A resposta não é apenas moral ou ideológica. Ela é econômica. Em muitos casos, o Estado existe porque mercados, sozinhos, não conseguem produzir certos resultados de forma eficiente. Em outros, o problema não é a ausência de Estado, mas o desperdício de recursos, a má alocação do orçamento ou a criação de regras que travam a produtividade. Por isso, o objetivo desta unidade é oferecer ao aluno uma forma disciplinada de pensar políticas públicas como escolhas reais, com custos, benefícios e consequências previsíveis.
A unidade começa com o Capítulo 1, que apresenta o campo das finanças públicas e discute como medir o tamanho do governo, mostrando por que olhar apenas para gasto e arrecadação pode ser insuficiente. O Capítulo 2 introduz o método de análise econômica aplicada, com foco em evidência e causalidade. O Capítulo 3 discute critérios normativos, como eficiência e equidade, que orientam o julgamento de políticas.

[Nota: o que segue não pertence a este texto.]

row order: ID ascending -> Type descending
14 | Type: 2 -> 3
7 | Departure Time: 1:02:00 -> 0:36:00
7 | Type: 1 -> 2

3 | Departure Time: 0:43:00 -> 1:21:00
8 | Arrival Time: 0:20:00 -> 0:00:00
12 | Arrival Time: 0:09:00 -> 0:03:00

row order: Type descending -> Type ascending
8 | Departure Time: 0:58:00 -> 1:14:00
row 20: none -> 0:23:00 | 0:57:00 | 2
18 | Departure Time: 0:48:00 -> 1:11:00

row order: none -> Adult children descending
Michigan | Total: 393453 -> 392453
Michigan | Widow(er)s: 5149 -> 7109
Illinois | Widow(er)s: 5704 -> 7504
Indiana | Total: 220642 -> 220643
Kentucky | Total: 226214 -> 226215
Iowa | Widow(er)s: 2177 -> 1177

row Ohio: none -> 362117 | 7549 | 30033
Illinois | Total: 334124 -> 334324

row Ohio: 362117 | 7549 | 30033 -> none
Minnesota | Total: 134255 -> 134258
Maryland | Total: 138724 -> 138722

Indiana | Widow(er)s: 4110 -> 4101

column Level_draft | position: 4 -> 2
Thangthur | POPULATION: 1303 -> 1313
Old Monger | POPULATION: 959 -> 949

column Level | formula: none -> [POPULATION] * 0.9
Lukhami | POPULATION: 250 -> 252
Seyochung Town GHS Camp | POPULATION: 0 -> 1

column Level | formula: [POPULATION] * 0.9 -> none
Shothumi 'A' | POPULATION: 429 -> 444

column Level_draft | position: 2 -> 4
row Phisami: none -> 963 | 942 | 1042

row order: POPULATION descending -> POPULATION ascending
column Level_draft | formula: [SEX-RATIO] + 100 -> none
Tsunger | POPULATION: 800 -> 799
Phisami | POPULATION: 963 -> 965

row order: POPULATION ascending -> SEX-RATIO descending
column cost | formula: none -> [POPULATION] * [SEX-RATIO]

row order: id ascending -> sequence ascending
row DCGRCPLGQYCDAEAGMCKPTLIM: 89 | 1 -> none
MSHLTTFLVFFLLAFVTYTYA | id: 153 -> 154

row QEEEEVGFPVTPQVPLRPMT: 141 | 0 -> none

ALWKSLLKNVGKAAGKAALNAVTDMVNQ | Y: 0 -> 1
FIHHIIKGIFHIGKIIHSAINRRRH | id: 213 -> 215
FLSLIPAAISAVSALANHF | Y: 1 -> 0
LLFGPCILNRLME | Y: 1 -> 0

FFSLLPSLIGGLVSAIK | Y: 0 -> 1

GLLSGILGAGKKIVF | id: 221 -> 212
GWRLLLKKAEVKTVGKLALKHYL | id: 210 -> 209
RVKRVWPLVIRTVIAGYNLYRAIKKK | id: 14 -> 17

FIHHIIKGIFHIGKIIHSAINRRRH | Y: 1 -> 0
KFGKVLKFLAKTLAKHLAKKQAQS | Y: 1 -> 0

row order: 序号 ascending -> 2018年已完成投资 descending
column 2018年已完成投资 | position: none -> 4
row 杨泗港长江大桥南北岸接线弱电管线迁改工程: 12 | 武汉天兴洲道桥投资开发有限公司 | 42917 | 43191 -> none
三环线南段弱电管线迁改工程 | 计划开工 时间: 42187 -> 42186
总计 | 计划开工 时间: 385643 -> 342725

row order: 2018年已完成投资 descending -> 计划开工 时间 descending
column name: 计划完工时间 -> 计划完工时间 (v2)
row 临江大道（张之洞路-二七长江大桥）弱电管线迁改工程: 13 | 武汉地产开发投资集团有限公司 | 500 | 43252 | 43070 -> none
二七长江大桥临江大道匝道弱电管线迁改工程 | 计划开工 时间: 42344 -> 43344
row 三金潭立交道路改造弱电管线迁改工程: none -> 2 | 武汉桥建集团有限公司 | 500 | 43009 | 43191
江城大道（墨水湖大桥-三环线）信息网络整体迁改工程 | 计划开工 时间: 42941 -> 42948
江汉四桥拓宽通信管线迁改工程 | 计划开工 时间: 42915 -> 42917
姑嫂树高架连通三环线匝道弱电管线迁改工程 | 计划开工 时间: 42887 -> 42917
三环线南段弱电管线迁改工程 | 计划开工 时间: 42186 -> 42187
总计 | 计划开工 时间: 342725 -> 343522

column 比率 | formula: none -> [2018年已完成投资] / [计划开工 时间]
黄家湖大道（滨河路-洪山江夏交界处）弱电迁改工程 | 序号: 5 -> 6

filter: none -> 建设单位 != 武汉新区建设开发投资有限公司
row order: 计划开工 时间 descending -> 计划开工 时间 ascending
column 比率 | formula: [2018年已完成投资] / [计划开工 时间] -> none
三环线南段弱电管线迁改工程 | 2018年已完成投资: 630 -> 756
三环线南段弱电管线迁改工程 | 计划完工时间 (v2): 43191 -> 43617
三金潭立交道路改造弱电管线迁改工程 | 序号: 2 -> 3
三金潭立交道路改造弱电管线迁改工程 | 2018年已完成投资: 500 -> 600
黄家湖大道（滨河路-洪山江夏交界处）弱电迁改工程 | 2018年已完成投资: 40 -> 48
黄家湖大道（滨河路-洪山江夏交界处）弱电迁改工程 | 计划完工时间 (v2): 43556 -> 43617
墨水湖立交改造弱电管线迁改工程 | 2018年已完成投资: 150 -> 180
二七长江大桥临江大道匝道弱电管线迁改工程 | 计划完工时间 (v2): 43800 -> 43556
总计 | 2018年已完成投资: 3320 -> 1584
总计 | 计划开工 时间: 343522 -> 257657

Os Capítulos 4 e 5 completam o fundamento teórico ao explicar duas falhas clássicas de mercado que justificam a ação estatal: bens públicos e externalidades.
Ao final desta unidade, o aluno deve ser capaz de ler o debate fiscal e regulatório com outra lente. A pergunta não será apenas "o governo deve agir?", mas "quando faz sentido agir, qual instrumento é mais adequado, quem paga a conta e quem se beneficia?". Essa será a base analítica que sustentará todo o restante do curso.